Related: Top 10 Musicians Who Were Ahead Of Their Time

10 Kiss

As always with these lists, there’s plenty of room to quibble about what an alter ego is. One could argue that any musician who uses a stage name, writes songs from the point of view of a character, or just says, “I’m a different person when I’m on stage,” is using an alter ego. Similarly, you may argue that a bit of grease paint does not an alter ego make.

But—iconic as their makeup may be—the sheer base ridiculousness that is Kiss’s onstage personas could not possibly constitute anything as conceptually lofty as an alter ego. Sure, each member of the group has a distinct character, and those characters even have names, but it’s still just a stage costume. I’d be inclined to agree if it weren’t for the fact that for almost twenty years now, Kiss has been openly discussing the prospect of the band continuing with none of its original members.

The idea may sound like defeatist talk from geriatric rockers whose ability to command a stage and belt out the hits is waning. Still, back in 2005, when the idea was first mooted, Gene Simmons and Paul Stanley were only in their 50s. For comparison, Mick Jagger was 79 when The Rolling Stones wrapped up their most recent tour.

Could perhaps The Demon, The Dame, The Starchild, and The Catman personas be bigger than Gene Simmons, Paul Stanley… and the other two?

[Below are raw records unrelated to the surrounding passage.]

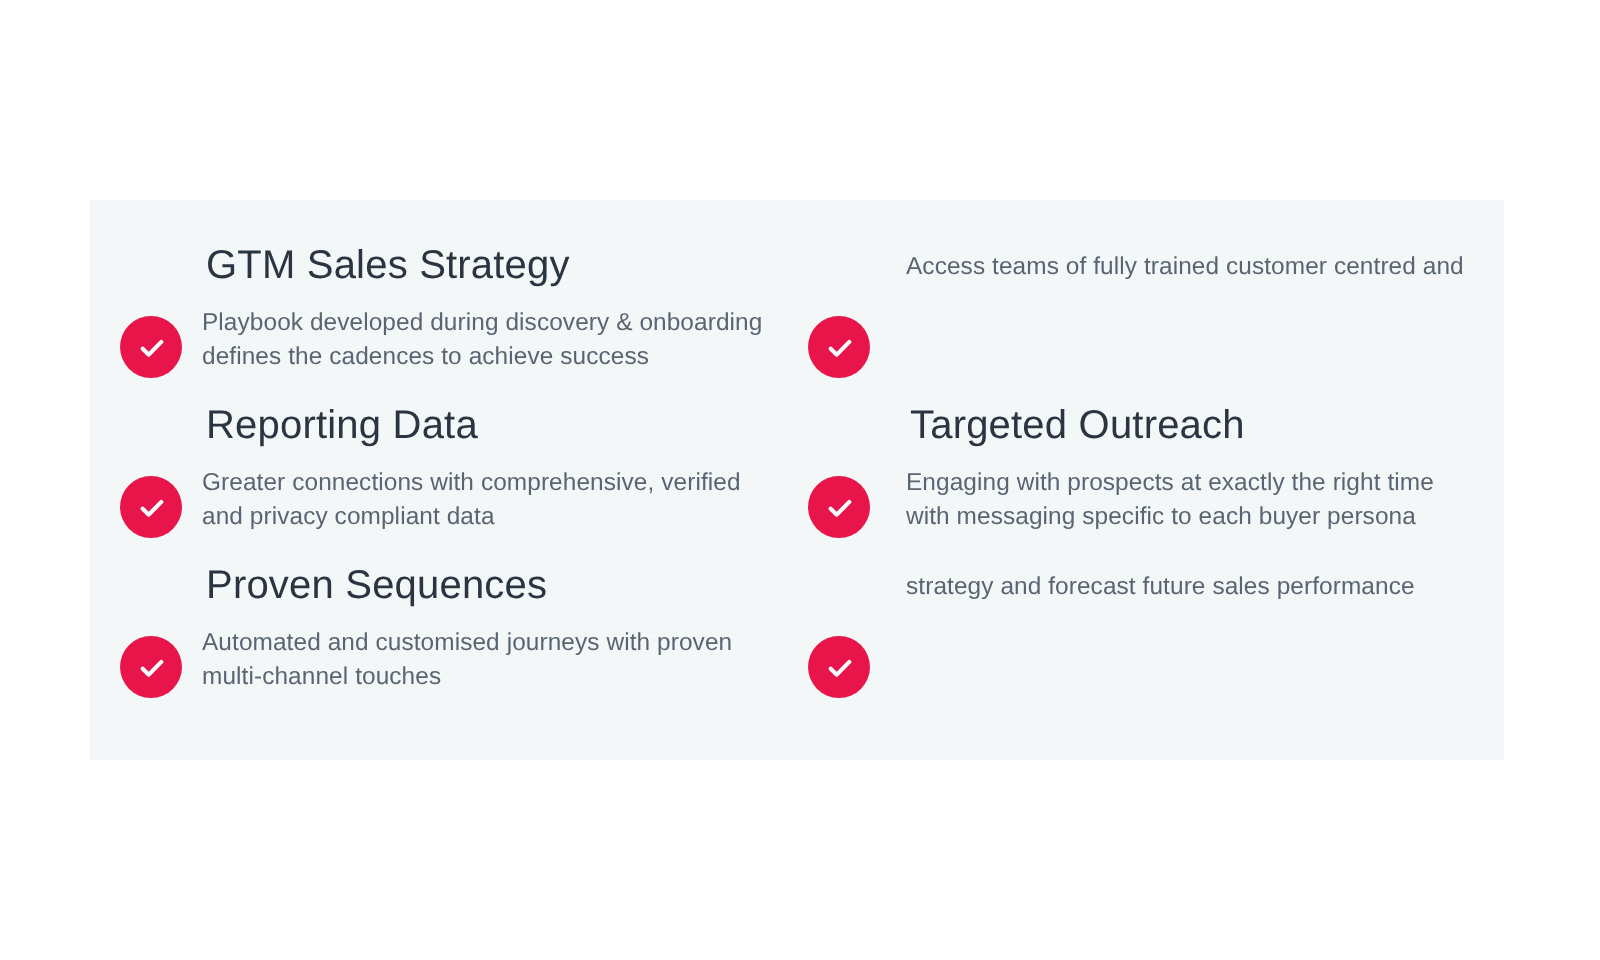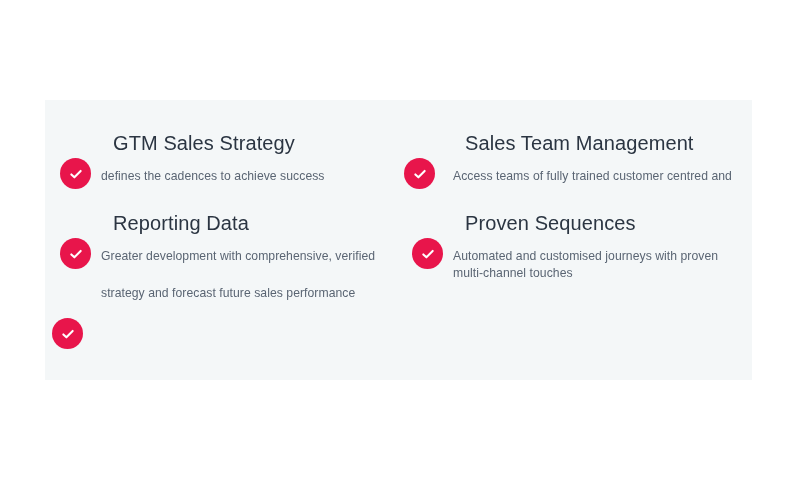"GTM Sales Strategy" .feature-title { margin: 12px -> 2px }
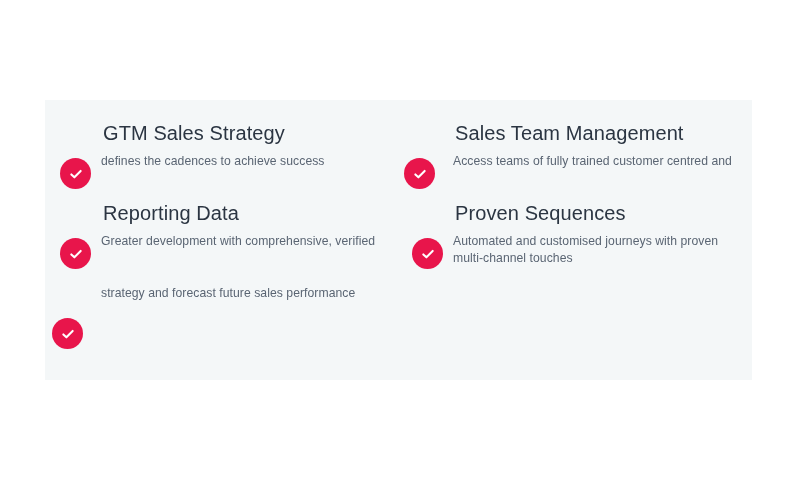"Sales Team Management" h3.feature-title { html: <h3>Sales Team Management</h3> -> none }
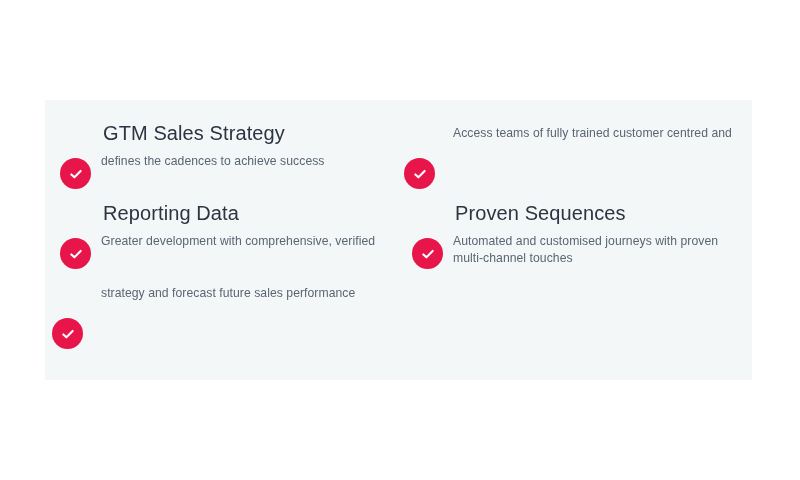"Playbook developed during discovery &" span.line { html: none -> <span>Playbook developed during discovery &amp; onboarding</span> }
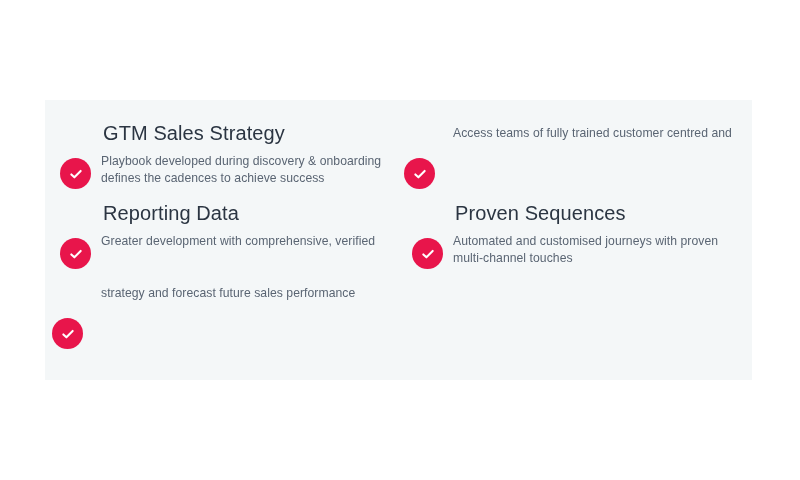"Targeted Outreach" div.feature-item { html: none -> <div> <span> <svg> <path></path> </svg> </span> <div> <h3>Targeted Outreach</h3> <p> <span>Engaging with prospects at exactly the right time</span> <span>with messaging specific to each buyer persona</span> </p> </div> </div> }
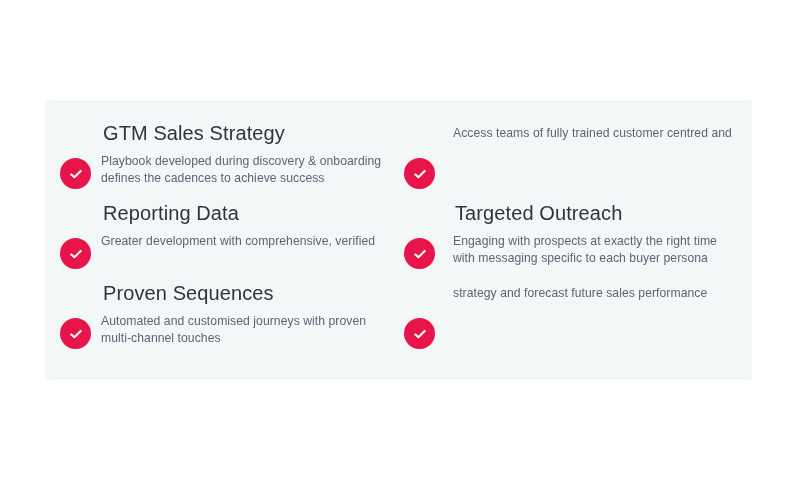"Greater development with comprehensive," span.line { text: development -> connections }
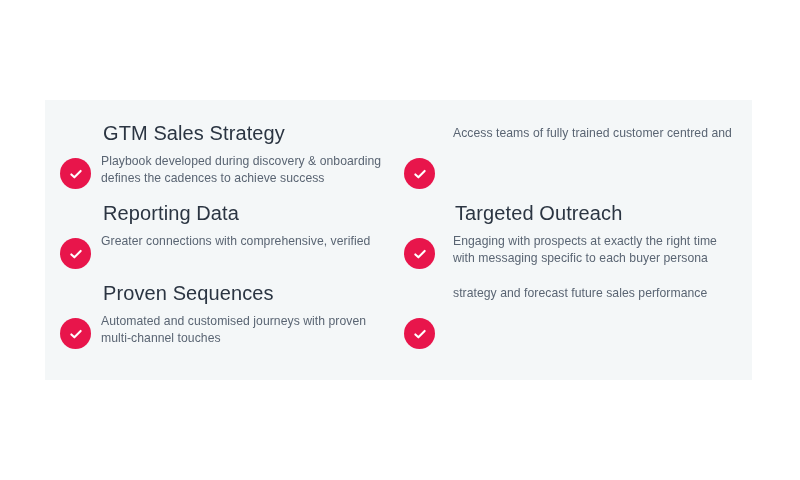"and privacy compliant data" span.line { html: none -> <span>and privacy compliant data</span> }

The other two were originally Ace Frehley (The Starchild) and Peter Criss (The Catman). In the early ’80s, when Frehley and Criss were ousted from the band, their replacements—Eric Carr and Vinnie Vincent—were given their own alter egos, the Fox and the Ankh Warrior (sometimes known as The Egyptian Warrior, simply The Warrior, or The Wiz for some reason). However, the current “other two” (Eric Singer and Tommy Thayer) have adopted the classic Starchild and Catman personas—setting Kiss up as a concept in and of itself with a stable set of characters played by an ever-changing troupe of actors.

Then add in the decades-long media series that cast Kiss as superheroes, including a comic book and the 1978 movie Kiss Meets the Phantom of the Park. Or the time Kiss teamed up with Scooby-Doo, and it only reinforces the idea that we’re talking about creations much bigger than four mortal men. [1]

9 Chick (Mariah Carey)

This story is as simple as it is strange. In 1995, Mariah Carey wanted to make an alternative rock/punk album inspired by bands like Hole, Garbage, and Sleater-Kinney. And that’s exactly what she did; Someone’s Ugly Daughter was recorded secretly during the sessions for her fifth album Daydream. Her plan was to release it under a pseudonym, certain the world would eventually work out she was behind it.

However, Sony Music replaced her vocals with another singer, suppressed any connection to Carey, and released it under a smaller subsidiary. They even changed the name of the “band” that Someone’s Ugly Daughter was credited to from Eel Tree to Chick, an uninspired ad man’s idea of what a riot-grrrl band might be called. It sold 550 copies.

Someone’s Ugly Daughter remained forgotten for 25 years until Carey revealed its existence in her 2020 memoir The Meaning of Mariah Carey. She didn’t name the project, but her online fan club, the Lambily (because, of course), tracked it down, and soon enough, copies were going for $800 on Amazon.

As much as it saddens me to say, I think Sony’s shenanigans were for the best. 1995 just wasn’t ready for a Mariah Carey alternative rock album. With lyrics like “I’m locked inside a closet, dripping like a faucet, twisted like a sausage,” Someone’s Ugly Daughter reads like a parody of ’90s alt-rock. Nowadays, we’d read it for what it is, a goofy, loving parody. A self-parody as well because she clearly related to the genre. But 1995 would’ve read Someone’s Ugly Daughter as a mocking salvo from an upstart diva in the interminable rock vs. pop authenticity wars.

Those Internet sleuths who uncovered the truth behind Someone’s Ugly Daughter also noted that the videos contained oblique Mariah Carey references, such as butterfly tattoos and a cameo by her dog, that would’ve been understood by those familiar with the MCU (Mariah Carey Universe).[2]

8 Chris Gaines (Garth Brooks)

Speaking of ’90s alt-rock alter ego projects by the least likely people you could imagine…

The irony of country music’s obsession with authenticity is that the concept of authenticity is so nebulous it’s basically meaningless. One person’s good old-fashioned true country music is another person’s modern pop-crossover pap. So it’s not surprising that Garth Brooks, the most bankable country music star of the ’90s, was either authentic country’s savior or its ruin, depending on who you spoke to.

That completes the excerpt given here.